It was imperative that I get my body in shape for this serious surgery, especially my legs, so I started intensive physical therapy as quickly as possible. Three times a week with the therapists, plus doing the same exercises at home, improved my body strength quickly. I can’t stress how important this was for both my physical and mental well-being. This same preparation was an integral part of every one of my surgeries and helped my through each recovery.
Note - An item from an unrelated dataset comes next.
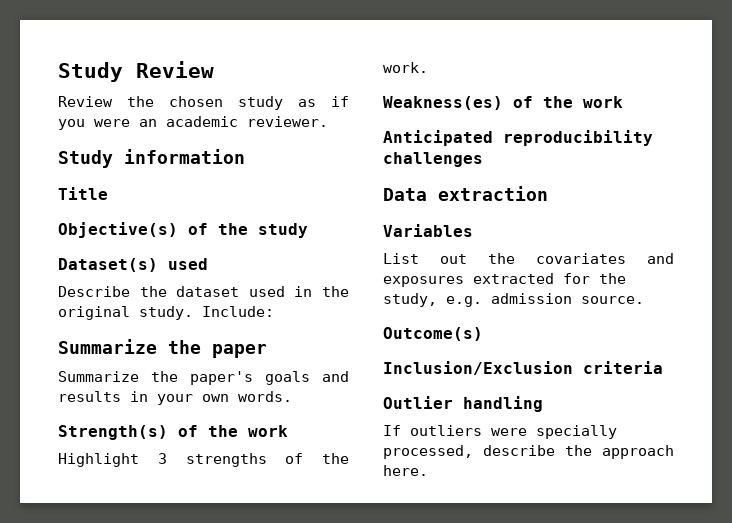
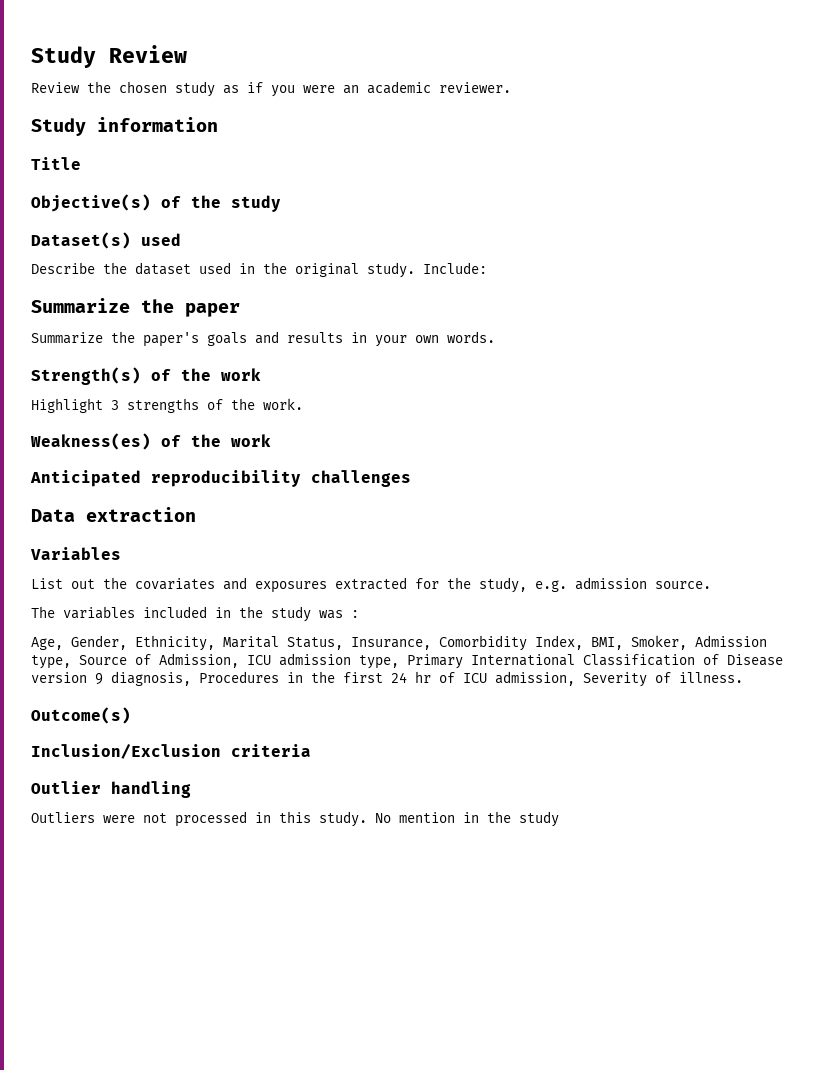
(644, 300) none -> [31,606,359,622] [31,635,767,651] [31,653,783,669] [31,671,743,687] // The variables included in the study was : // Age, Gender, Ethnicity, Marital Status, Insurance, Comorbidity Index, BMI, Smoker, Admission type, Source of Admission, ICU admission type, Primary International Classification of Disease version 9 diagnosis, Procedures in the first 24 hr of ICU admission, Severity of illness.
[383,425,617,439] [383,445,674,459] [383,465,428,476] If outliers were specially processed, describe the approach here. -> [31,811,559,827] Outliers were not processed in this study. No mention in the study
The surgery was scheduled for September of 2009. One of the first things that I remember following the surgery was my orthopedic surgeon saying to me, “Doug, your surgery kicked my ass!” It ended up being a 7 ½ hour procedure. The doctor had to literally break apart my vertebrae in order to restore movement and insert the screws and plates. The pressure on the impingement was relieved in my nerve roots and I had had two vertebral fractures that also contributed to a lot of my pain.
I was in the hospital for 4 days, and it was a good time. After I was discharged, I ended up contracting double pneumonia as a result of aspirating into my lungs and spent another 5 days in the hospital. At least I was able to get personalized physical therapy.
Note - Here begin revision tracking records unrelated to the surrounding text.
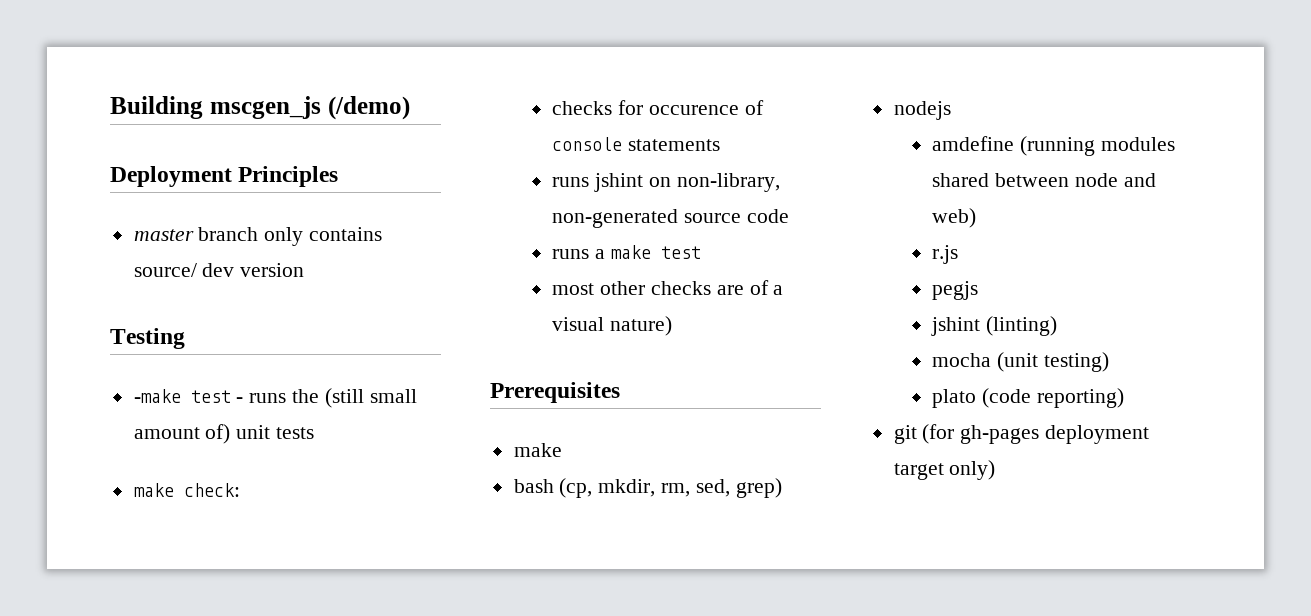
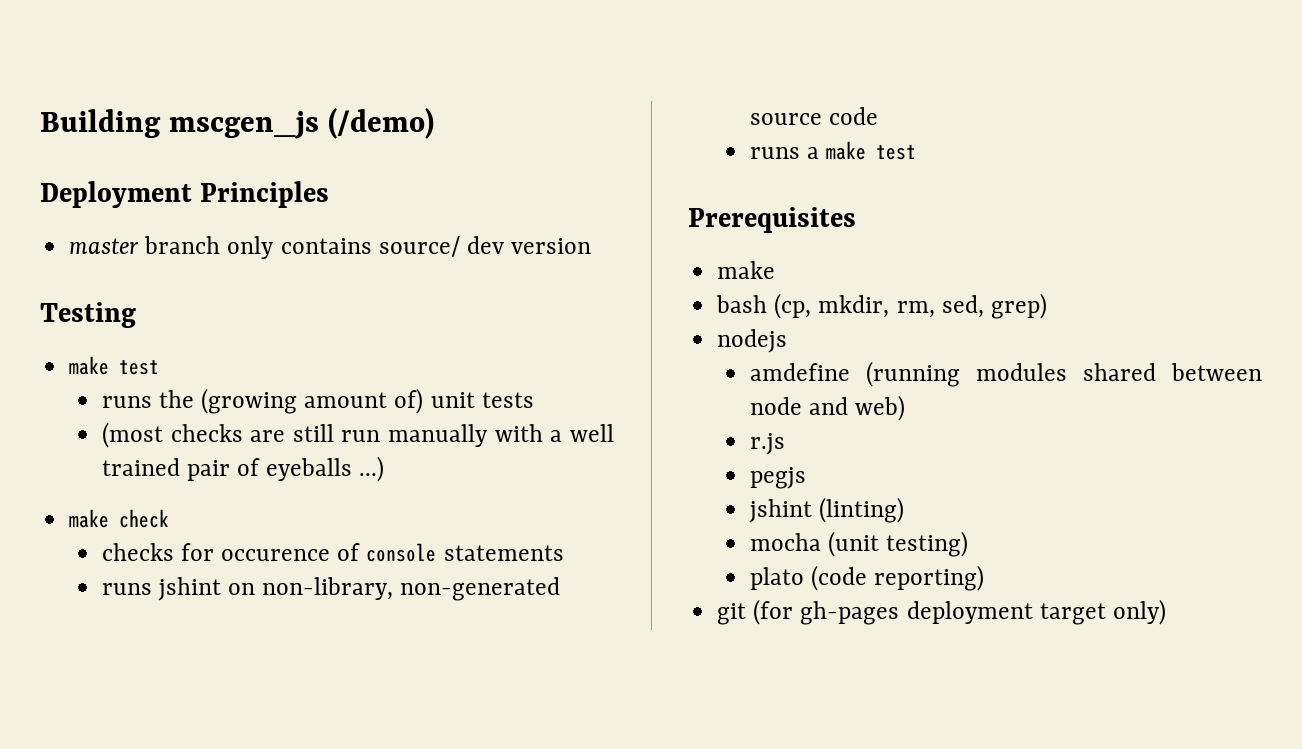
[133,389,244,403] -make test - -> [69,356,160,375] make test //
[324,388,417,408] (still small -> [201,388,298,414] (growing
[133,483,240,497] // make check: -> [101,422,614,448] [101,456,385,482] [69,509,170,528] // (most checks are still run manually with a well trained pair of eyeballs ...) // make check
[552,280,784,295] [552,316,673,336] // most other checks are of a visual nature) -> (917, 152) none

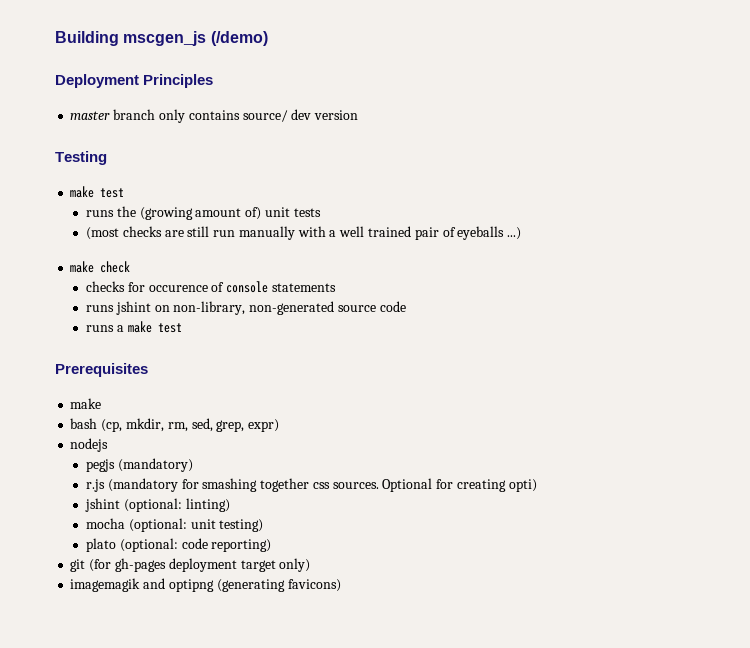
[990,293,1047,319] grep) -> [216,419,280,432] grep, expr)
[749,361,1262,387] [749,395,906,421] [749,433,785,455] [749,467,806,489] [748,497,905,523] amdefine (running modules shared between node and web) // r.js // pegjs // jshint (linting) -> [85,458,193,472] [85,478,537,492] [84,498,230,512] pegjs (mandatory) // r.js (mandatory for smashing together css sources. Optional for creating opti) // jshint (optional: linting)
[828,531,880,557] (unit -> [128,518,216,532] (optional: unit
[811,565,868,591] (code -> [119,538,208,552] (optional: code
(1166, 612) none -> [70,578,341,592] // imagemagik and optipng (generating favicons)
I returned to work after about 4 weeks of physical therapy. It was painful but it felt good to be back in the swing of things. My lower back was still in the initial healing process but my neck continued to give me problems.
My orthopedic surgeon referred me to a colleague due to the severe degradation of my entire spine. This would give me the best chance of recovery and improvement in my quality of life.
“When the world says, ‘Give up,’ hope whispers, ‘Try it one more time.’"
My new orthopedic surgeon was a specialist in all forms of scoliosis, and specifically, Scheuermann’s Disease. The initial consultation went very well. He was very personable and honest, but most importantly, was a fellow University of Pittsburgh graduate!
It was too early to determine the degree of fusion in my lower back, so my doctor wanted to concentrate on fixing my cervical spine. It was obvious that the initial surgery was not successful, so he determined the best route to go would be to perform a redo of my cervical fusion, which included:
Leaving the anterior cervical screws and plates in my neck from my first surgery.
Entering my spine via the back (posterior).
Increasing the fusion levels from C2-T2 due to the spreading severe disc degradation.
Utilize bone fragments scraped from my cervical spine during surgery and mixed with BMP (a new grafting material called Bone Morphogenic Protein) to improve the likelihood of fusion.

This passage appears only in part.